Mois 9: polissage de portfolio et recherche d'emploi. Publiez un write-up du laboratoire, contribuez une règle de détection ou un module IaC à un projet open-source et commencez à postuler à des rôles cloud security engineer. Le programme du bootcamp est bâti autour de ce type de progression par projet et compresse la boucle d'apprentissage pour les professionnels en activité.

Réalité salariale: de sysadmin à cloud security junior puis senior dans l'UE

Le paysage salarial UE récompense le mouvement clairement.

Les rôles de sysadmin et d'opérations infrastructure en Europe de l'Ouest paient typiquement entre 35 000 et 45 000 EUR pour les profils mid-level, les spécialistes seniors on-premises atteignant le bas de la cinquantaine.

Les rôles cloud security engineer junior à mid-level, le target réaliste après une transition réussie, paient entre 55 000 et 80 000 EUR selon localisation et secteur. Berlin, Amsterdam, Dublin, Paris et Madrid se groupent autour du milieu de cette bande, Londres et Zurich au-dessus.

Les rôles cloud security engineer senior, atteints typiquement trois à cinq ans après la transition, paient entre 75 000 et 95 000 EUR. Les spécialistes en sécurité Kubernetes, en detection engineering ou dans les industries régulées poussent vers le haut.

Les rôles cloud security architect dans les secteurs régulés dépassent régulièrement 100 000 EUR dans les grands hubs européens. Le travail de conseil en Big 4 et boutiques de sécurité suit une courbe similaire avec utilisation facturable et déplacements comme variables.

Le delta salarial entre sysadmin et cloud security engineer est réel, typiquement entre 15 000 et 30 000 EUR au point de transition, et la trajectoire en haut est plus raide que les carrières ops traditionnelles. La prime est durable et non transitoire car la demande dépasse l'offre année après année.

Où le bootcamp s'inscrit

Le Bootcamp Cybersécurité Unihackers couvre les fondamentaux cloud security dans le module m11 (Security Engineering and Emerging Topics), aux côtés du contexte sécurité plus large dont les cloud security engineers ont besoin.

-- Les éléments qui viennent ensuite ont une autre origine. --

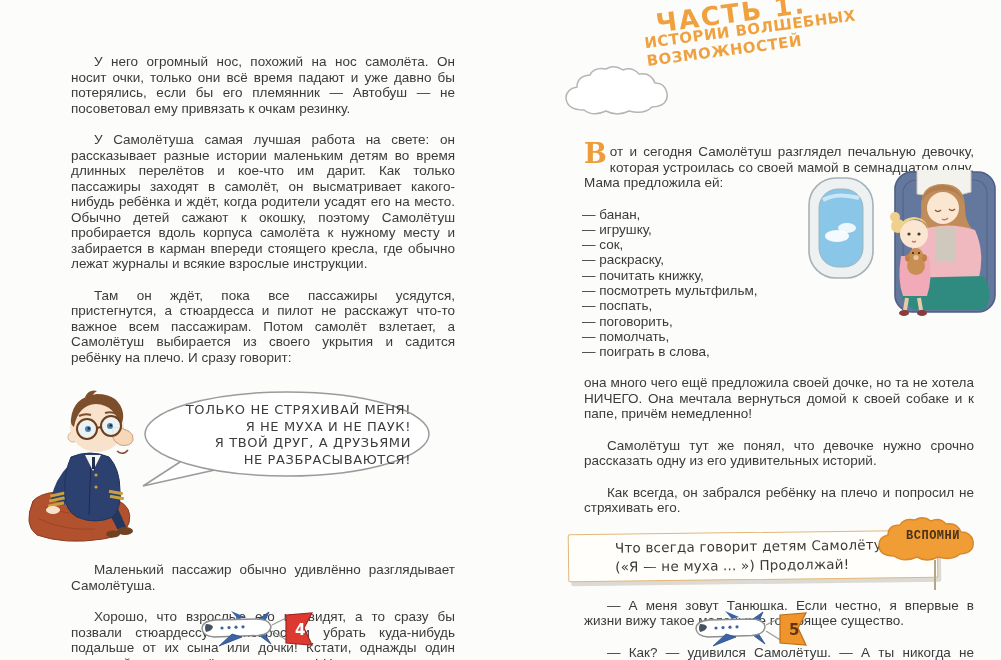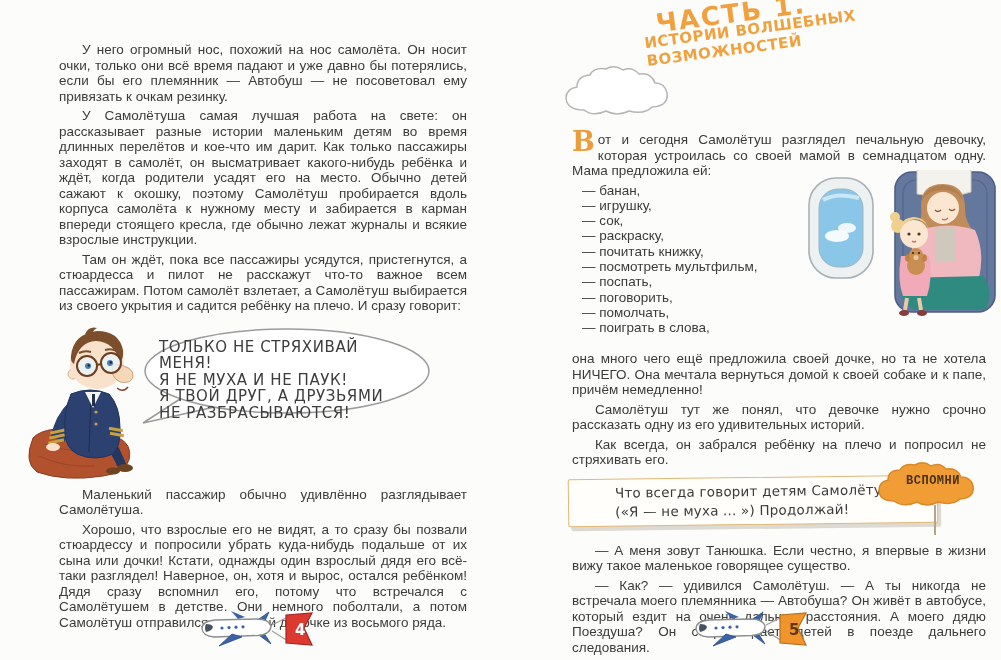"У него огромный нос, похожий" p.par { margin: 4px -> 16px }
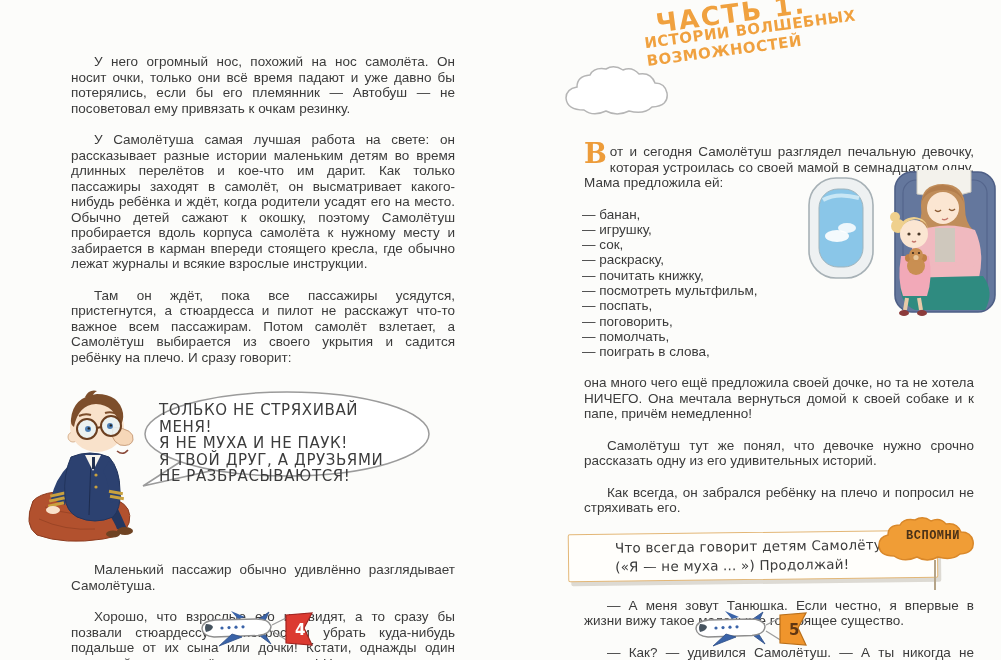"ТОЛЬКО НЕ СТРЯХИВАЙ МЕНЯ!" .bubble-lines { font-size: 15px -> 13px; text-align: left -> right }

Pour les sysadmins avec de fortes bases infrastructure, le bootcamp ajoute le contexte sécurité et offensif que les bases pures d'infrastructure ratent. Lisez le programme pour le détail module par module.

Blocages courants

Trois schémas expliquent la majorité des transitions sysadmin vers cloud security bloquées:

  1. Se répartir sur trois clouds avant d'en maîtriser un. La familiarité de surface vaut moins que la vraie profondeur. La plupart des rôles cloud security seniors veulent une expertise spécifique de plateforme.

  2. Sauter l'infrastructure as code. Le travail cloud security moderne suppose une fluidité en IaC. Les ingénieurs cloud security en click-ops existent mais ont tendance à plafonner aux niveaux juniors.

  3. Sous-estimer la complexité de l'identité. L'identité cloud est le vecteur d'attaque le plus courant et la compétence la plus difficile à simuler. Construisez une vraie profondeur ici.

La transition est réelle et bien rémunérée, mais récompense la profondeur sur l'ampleur. Les senior cloud security engineers ont d'abord bien construit une plateforme, puis ont étendu.